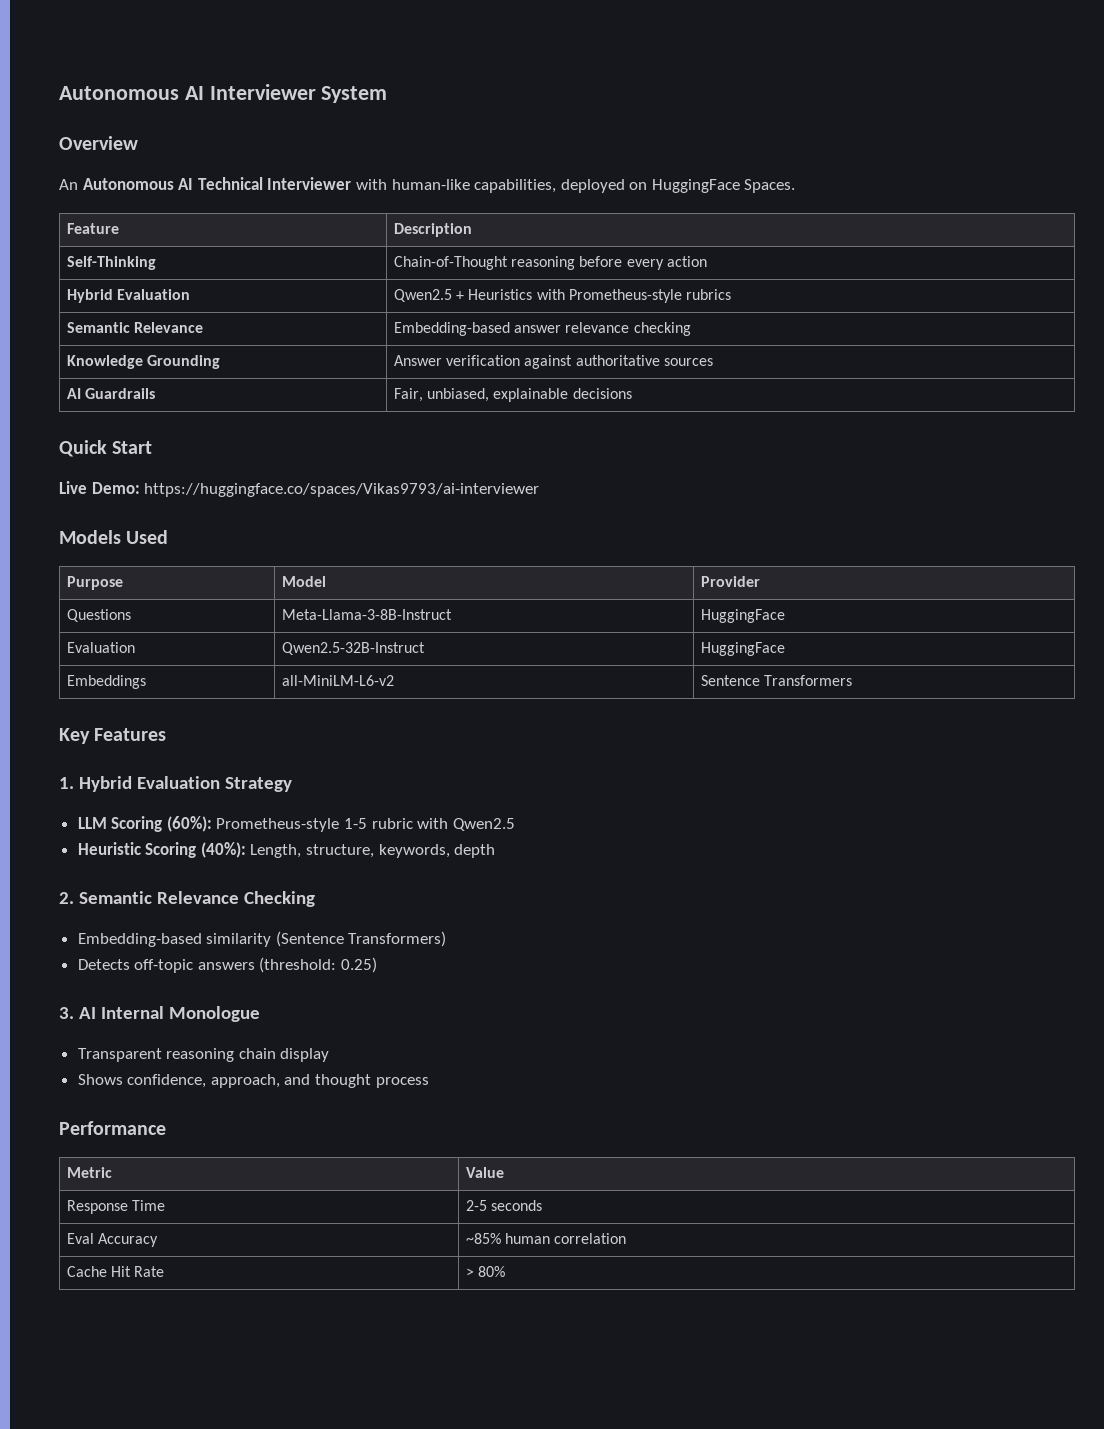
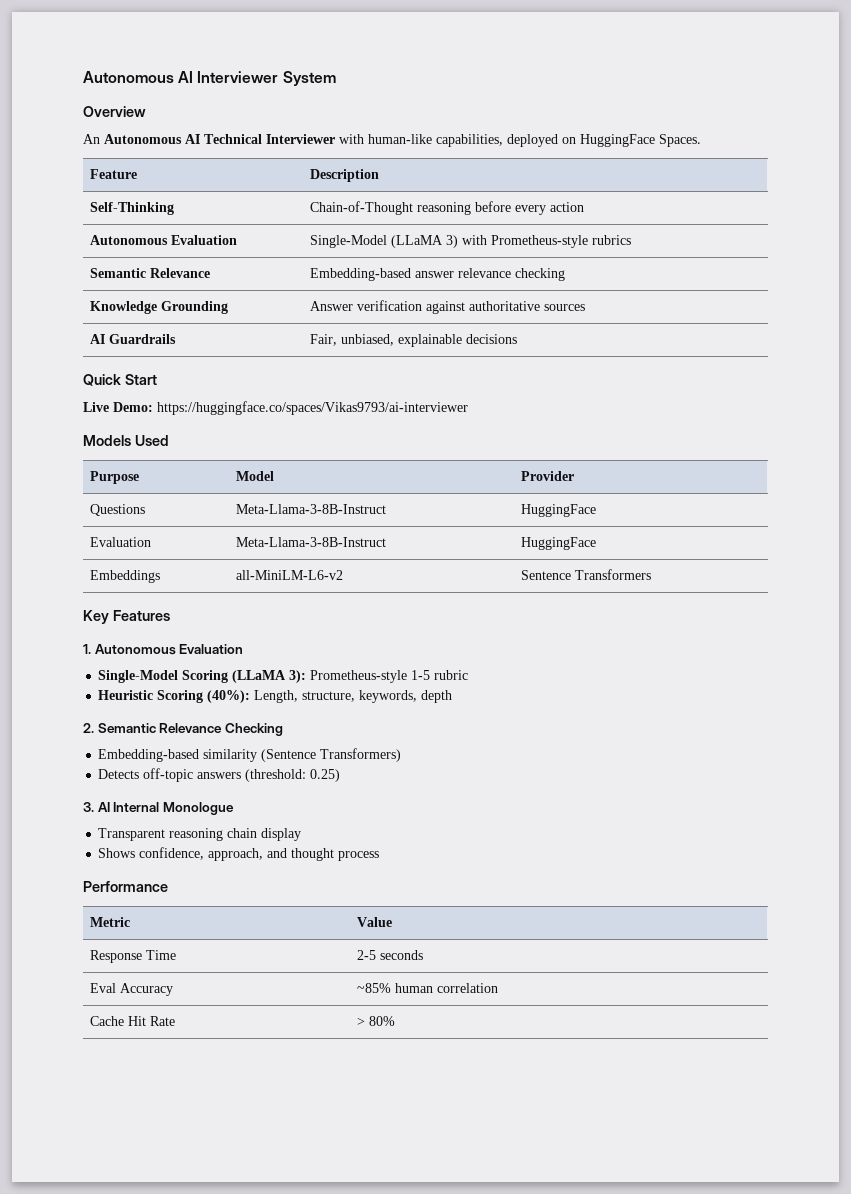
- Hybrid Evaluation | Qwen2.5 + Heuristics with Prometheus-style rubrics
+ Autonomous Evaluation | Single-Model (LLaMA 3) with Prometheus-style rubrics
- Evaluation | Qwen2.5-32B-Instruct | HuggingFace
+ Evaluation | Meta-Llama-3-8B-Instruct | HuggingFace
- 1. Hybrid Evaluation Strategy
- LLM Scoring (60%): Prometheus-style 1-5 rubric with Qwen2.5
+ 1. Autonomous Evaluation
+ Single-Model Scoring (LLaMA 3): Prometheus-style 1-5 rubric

- - -

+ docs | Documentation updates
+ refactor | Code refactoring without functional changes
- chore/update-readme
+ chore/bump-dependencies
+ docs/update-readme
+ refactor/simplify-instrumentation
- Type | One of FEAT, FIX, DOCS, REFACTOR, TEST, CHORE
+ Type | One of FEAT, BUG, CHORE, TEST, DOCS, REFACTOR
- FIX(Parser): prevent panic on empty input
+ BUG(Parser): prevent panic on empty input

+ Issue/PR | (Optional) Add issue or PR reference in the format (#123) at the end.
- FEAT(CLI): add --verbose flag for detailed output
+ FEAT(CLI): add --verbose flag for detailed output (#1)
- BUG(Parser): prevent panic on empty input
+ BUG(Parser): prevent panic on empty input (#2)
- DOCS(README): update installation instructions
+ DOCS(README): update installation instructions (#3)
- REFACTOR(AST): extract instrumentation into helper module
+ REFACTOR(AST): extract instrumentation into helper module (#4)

- - -

What is expected:
Each line above with the string "Model" in it should be located and copied.

Task response:
+ Autonomous Evaluation | Single-Model (LLaMA 3) with Prometheus-style rubrics
+ Single-Model Scoring (LLaMA 3): Prometheus-style 1-5 rubric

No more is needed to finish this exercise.